Everything in the records below is to be reproduced exactly, apart from the images.

###

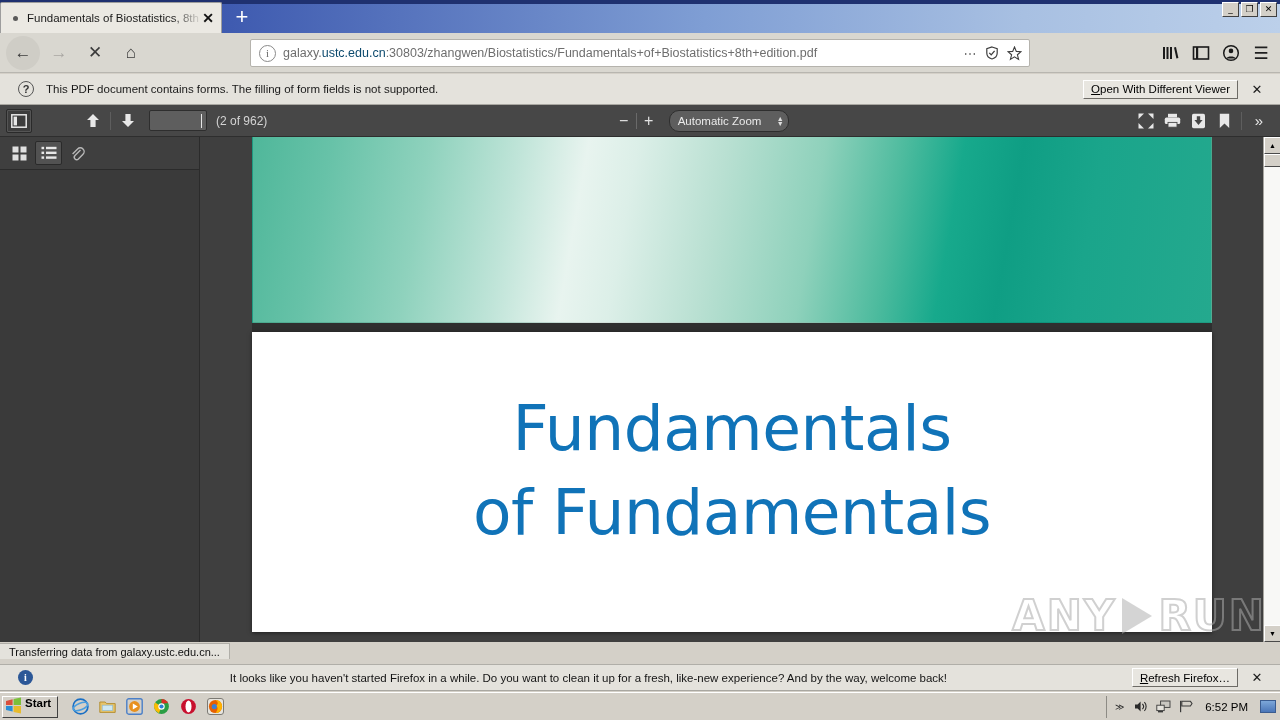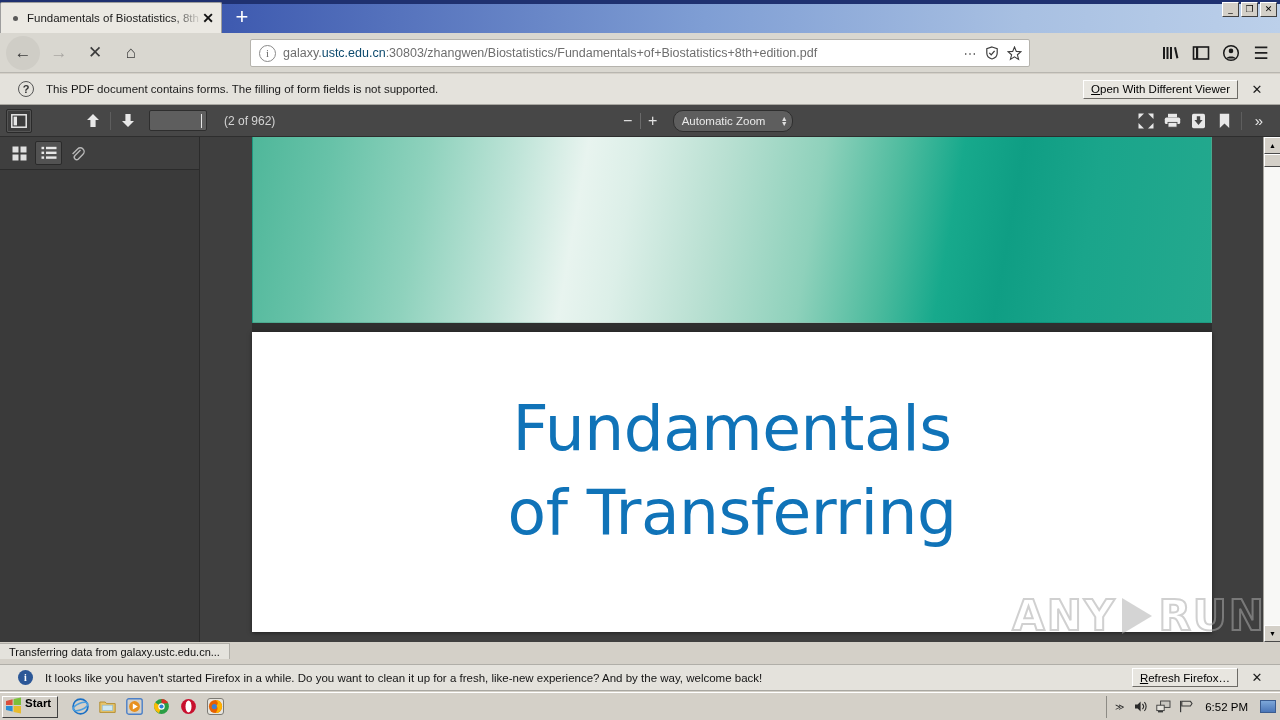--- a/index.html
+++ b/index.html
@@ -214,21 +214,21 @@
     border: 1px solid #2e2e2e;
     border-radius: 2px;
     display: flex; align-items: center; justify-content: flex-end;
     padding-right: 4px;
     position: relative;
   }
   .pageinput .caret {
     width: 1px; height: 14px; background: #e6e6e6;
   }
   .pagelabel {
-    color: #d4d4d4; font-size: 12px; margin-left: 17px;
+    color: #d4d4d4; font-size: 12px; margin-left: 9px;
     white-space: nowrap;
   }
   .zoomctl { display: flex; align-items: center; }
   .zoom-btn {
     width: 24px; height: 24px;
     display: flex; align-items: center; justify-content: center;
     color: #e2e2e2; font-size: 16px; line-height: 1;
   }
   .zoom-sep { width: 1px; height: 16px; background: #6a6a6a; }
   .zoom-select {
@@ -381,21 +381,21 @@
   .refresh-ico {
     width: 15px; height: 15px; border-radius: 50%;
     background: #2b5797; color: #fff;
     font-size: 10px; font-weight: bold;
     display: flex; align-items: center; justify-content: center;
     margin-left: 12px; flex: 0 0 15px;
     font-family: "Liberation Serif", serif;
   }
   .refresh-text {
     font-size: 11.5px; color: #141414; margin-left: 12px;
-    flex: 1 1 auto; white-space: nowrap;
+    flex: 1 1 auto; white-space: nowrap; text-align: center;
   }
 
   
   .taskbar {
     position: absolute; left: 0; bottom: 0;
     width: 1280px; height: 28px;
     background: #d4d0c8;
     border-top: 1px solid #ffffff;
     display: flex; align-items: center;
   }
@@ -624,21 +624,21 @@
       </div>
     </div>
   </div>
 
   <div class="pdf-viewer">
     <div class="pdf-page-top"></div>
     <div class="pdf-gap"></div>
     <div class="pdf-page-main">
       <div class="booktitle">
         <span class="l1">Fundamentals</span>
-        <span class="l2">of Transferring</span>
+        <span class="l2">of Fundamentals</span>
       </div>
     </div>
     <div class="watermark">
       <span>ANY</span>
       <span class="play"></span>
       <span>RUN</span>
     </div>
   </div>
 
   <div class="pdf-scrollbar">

###

» **Output below**
--- a/index.html
+++ b/index.html
@@ -214,21 +214,21 @@
     border: 1px solid #2e2e2e;
     border-radius: 2px;
     display: flex; align-items: center; justify-content: flex-end;
     padding-right: 4px;
     position: relative;
   }
   .pageinput .caret {
     width: 1px; height: 14px; background: #e6e6e6;
   }
   .pagelabel {
-    color: #d4d4d4; font-size: 12px; margin-left: 17px;
+    color: #d4d4d4; font-size: 12px; margin-left: 9px;
     white-space: nowrap;
   }
   .zoomctl { display: flex; align-items: center; }
   .zoom-btn {
     width: 24px; height: 24px;
     display: flex; align-items: center; justify-content: center;
     color: #e2e2e2; font-size: 16px; line-height: 1;
   }
   .zoom-sep { width: 1px; height: 16px; background: #6a6a6a; }
   .zoom-select {
@@ -381,21 +381,21 @@
   .refresh-ico {
     width: 15px; height: 15px; border-radius: 50%;
     background: #2b5797; color: #fff;
     font-size: 10px; font-weight: bold;
     display: flex; align-items: center; justify-content: center;
     margin-left: 12px; flex: 0 0 15px;
     font-family: "Liberation Serif", serif;
   }
   .refresh-text {
     font-size: 11.5px; color: #141414; margin-left: 12px;
-    flex: 1 1 auto; white-space: nowrap;
+    flex: 1 1 auto; white-space: nowrap; text-align: center;
   }
 
   
   .taskbar {
     position: absolute; left: 0; bottom: 0;
     width: 1280px; height: 28px;
     background: #d4d0c8;
     border-top: 1px solid #ffffff;
     display: flex; align-items: center;
   }
@@ -624,21 +624,21 @@
       </div>
     </div>
   </div>
 
   <div class="pdf-viewer">
     <div class="pdf-page-top"></div>
     <div class="pdf-gap"></div>
     <div class="pdf-page-main">
       <div class="booktitle">
         <span class="l1">Fundamentals</span>
-        <span class="l2">of Transferring</span>
+        <span class="l2">of Fundamentals</span>
       </div>
     </div>
     <div class="watermark">
       <span>ANY</span>
       <span class="play"></span>
       <span>RUN</span>
     </div>
   </div>
 
   <div class="pdf-scrollbar">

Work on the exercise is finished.